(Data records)
* * * * *

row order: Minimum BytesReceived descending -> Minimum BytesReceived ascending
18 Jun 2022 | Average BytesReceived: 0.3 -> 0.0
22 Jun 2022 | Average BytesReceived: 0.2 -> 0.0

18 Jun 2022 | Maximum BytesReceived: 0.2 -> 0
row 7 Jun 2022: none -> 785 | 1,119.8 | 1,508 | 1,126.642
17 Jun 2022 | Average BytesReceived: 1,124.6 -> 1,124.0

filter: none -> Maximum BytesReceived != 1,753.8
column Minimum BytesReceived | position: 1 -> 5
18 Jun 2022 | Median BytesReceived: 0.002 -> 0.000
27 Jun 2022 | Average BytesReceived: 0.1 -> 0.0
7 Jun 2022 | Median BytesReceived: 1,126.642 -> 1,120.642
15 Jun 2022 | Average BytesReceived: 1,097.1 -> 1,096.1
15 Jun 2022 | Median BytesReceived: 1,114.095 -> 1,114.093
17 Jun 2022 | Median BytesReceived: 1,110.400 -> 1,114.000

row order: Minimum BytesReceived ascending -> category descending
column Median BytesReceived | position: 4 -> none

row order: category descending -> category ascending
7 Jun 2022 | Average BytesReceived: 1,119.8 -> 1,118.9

* * * * *

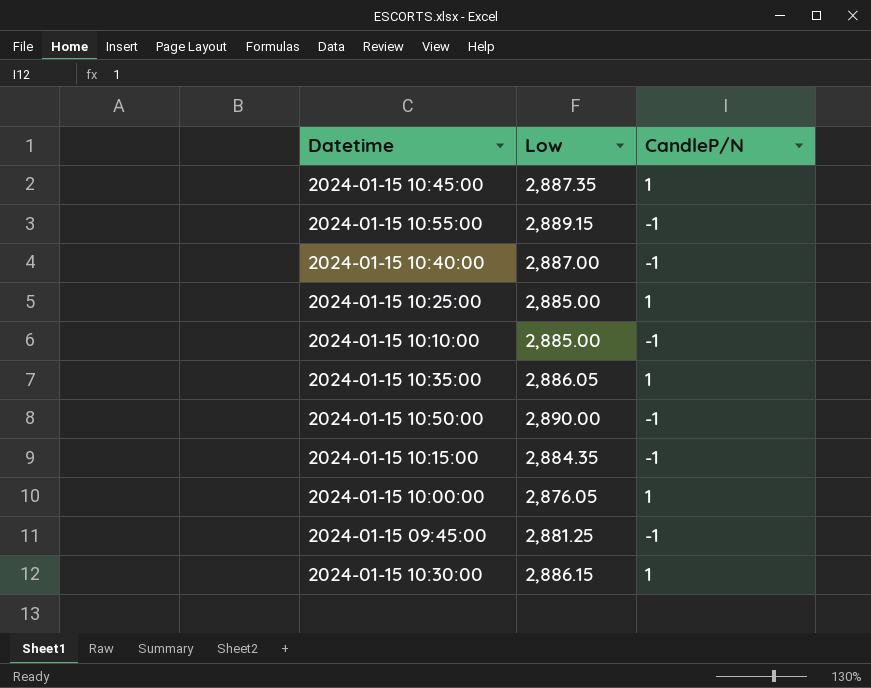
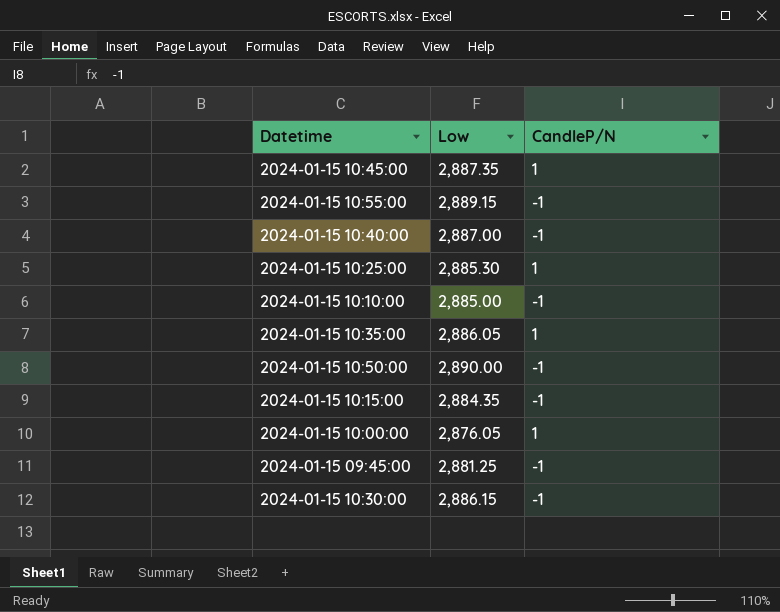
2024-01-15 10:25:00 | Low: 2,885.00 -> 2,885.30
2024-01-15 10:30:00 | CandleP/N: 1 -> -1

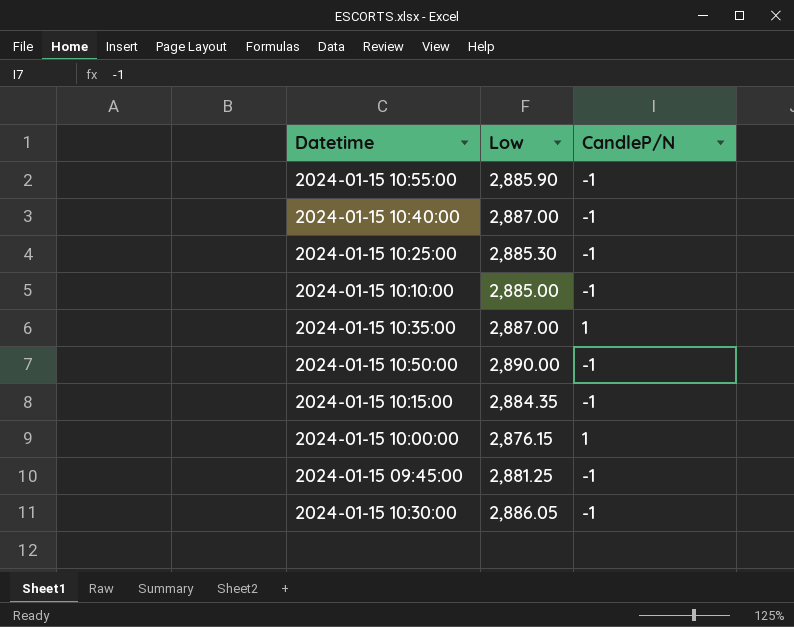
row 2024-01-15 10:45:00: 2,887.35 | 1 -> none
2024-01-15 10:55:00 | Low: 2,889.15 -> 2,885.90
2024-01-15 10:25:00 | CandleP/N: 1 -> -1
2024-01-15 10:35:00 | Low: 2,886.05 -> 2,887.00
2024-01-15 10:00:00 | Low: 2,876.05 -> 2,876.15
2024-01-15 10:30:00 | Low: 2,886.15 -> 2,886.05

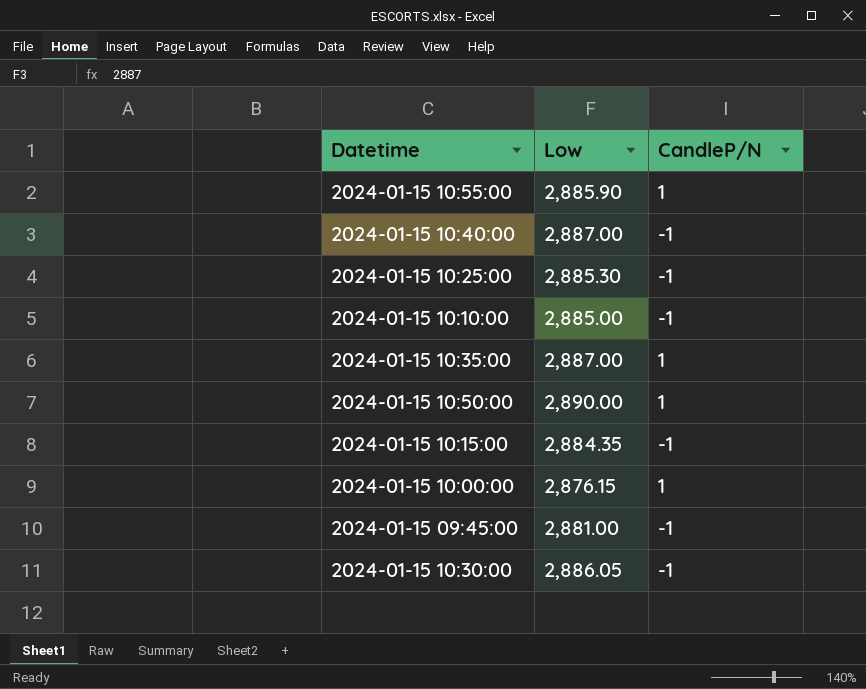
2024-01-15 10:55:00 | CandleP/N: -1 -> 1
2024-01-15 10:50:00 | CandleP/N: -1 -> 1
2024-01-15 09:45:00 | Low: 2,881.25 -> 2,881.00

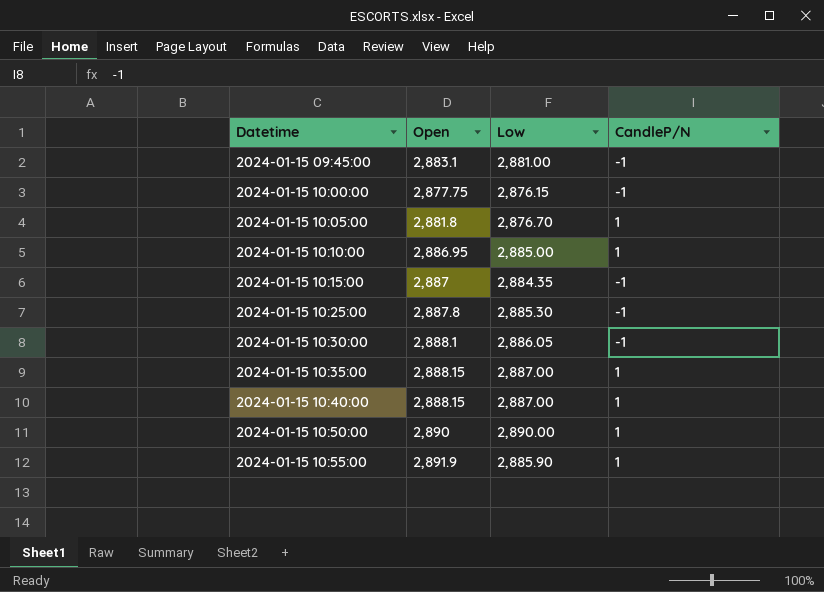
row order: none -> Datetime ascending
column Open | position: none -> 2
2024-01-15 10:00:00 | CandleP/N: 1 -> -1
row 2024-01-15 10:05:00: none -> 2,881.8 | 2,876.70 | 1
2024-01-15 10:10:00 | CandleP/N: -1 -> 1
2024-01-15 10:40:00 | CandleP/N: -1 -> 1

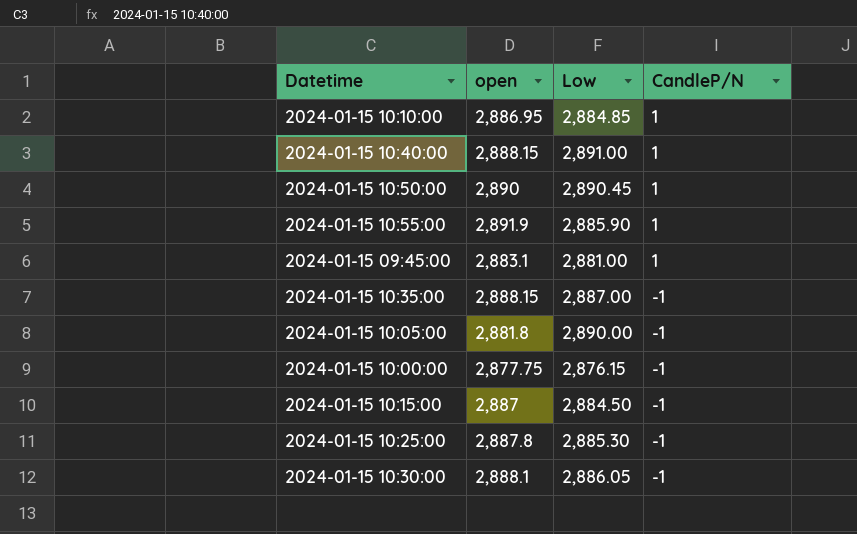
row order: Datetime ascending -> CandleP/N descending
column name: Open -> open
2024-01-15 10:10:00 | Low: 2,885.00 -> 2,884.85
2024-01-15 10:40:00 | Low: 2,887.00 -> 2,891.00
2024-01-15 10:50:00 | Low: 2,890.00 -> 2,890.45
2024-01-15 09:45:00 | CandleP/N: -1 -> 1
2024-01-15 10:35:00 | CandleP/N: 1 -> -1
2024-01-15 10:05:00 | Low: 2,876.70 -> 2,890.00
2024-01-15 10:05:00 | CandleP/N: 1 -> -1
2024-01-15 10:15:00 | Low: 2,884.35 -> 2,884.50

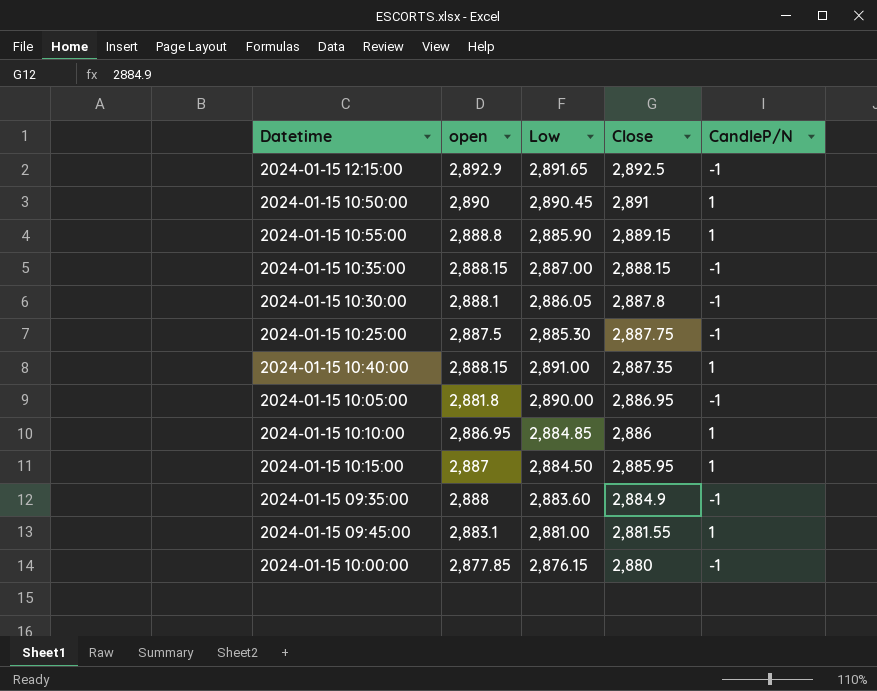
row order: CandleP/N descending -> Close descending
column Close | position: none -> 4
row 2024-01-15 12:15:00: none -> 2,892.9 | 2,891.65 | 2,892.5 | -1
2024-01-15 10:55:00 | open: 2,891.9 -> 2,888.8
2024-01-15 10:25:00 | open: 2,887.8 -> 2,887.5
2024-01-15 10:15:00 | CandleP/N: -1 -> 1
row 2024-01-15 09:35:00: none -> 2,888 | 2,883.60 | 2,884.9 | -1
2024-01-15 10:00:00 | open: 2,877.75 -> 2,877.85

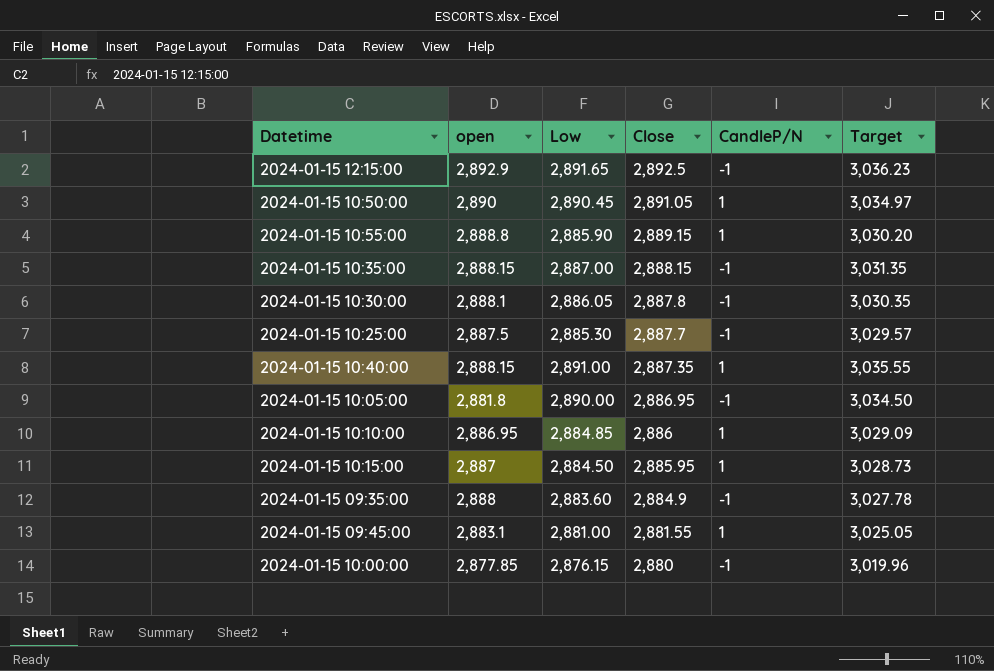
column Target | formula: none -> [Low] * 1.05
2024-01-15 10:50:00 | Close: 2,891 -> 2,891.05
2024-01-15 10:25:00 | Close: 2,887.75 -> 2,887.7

* * * * *

How to complete this task >> State only how many lines above hold the string "descending".

Response area >> 5